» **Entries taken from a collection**
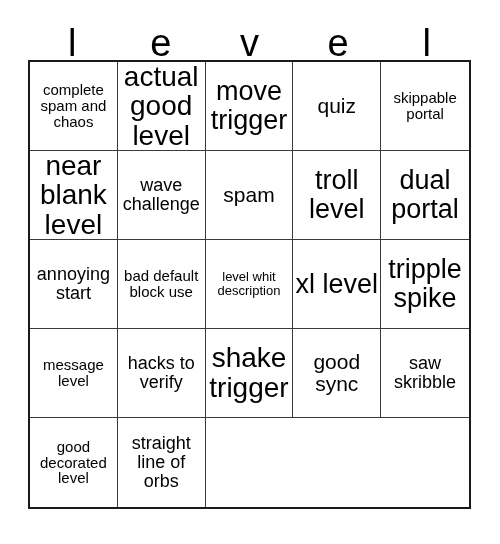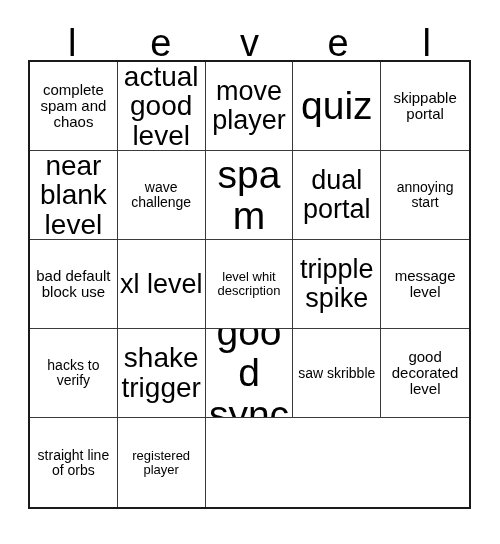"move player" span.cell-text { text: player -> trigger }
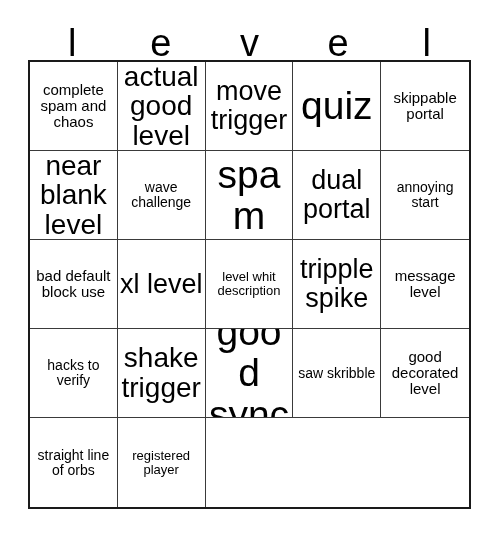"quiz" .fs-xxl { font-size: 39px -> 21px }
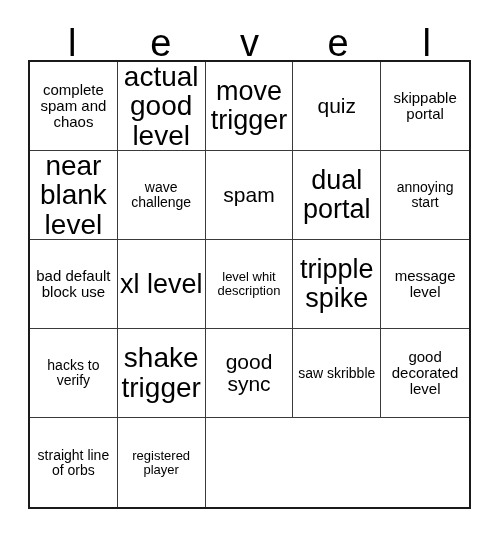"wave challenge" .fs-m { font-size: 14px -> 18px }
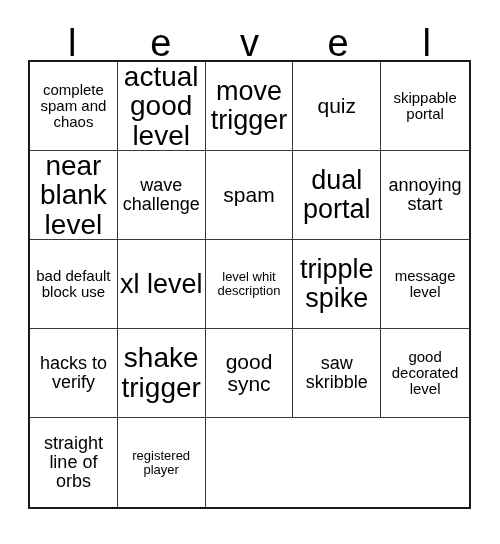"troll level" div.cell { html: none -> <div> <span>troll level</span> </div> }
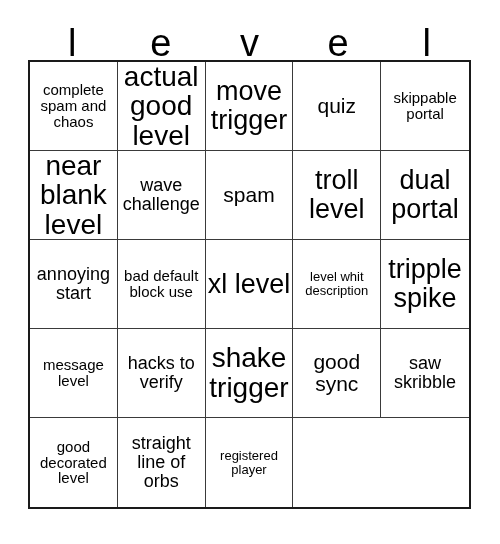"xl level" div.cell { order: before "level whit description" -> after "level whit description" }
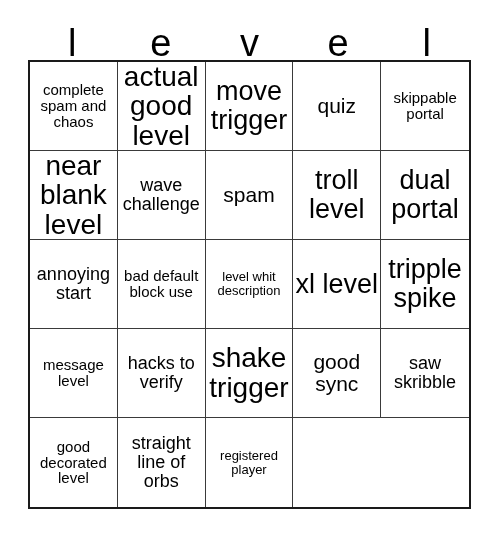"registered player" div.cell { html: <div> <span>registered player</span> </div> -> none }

» **EXERCISE BRIEF**
Your copy should match the entries above exactly and contain no pictures.

» **ANSWER BOX**
"move player" span.cell-text { text: player -> trigger }
"quiz" .fs-xxl { font-size: 39px -> 21px }
"wave challenge" .fs-m { font-size: 14px -> 18px }
"troll level" div.cell { html: none -> <div> <span>troll level</span> </div> }
"xl level" div.cell { order: before "level whit description" -> after "level whit description" }
"registered player" div.cell { html: <div> <span>registered player</span> </div> -> none }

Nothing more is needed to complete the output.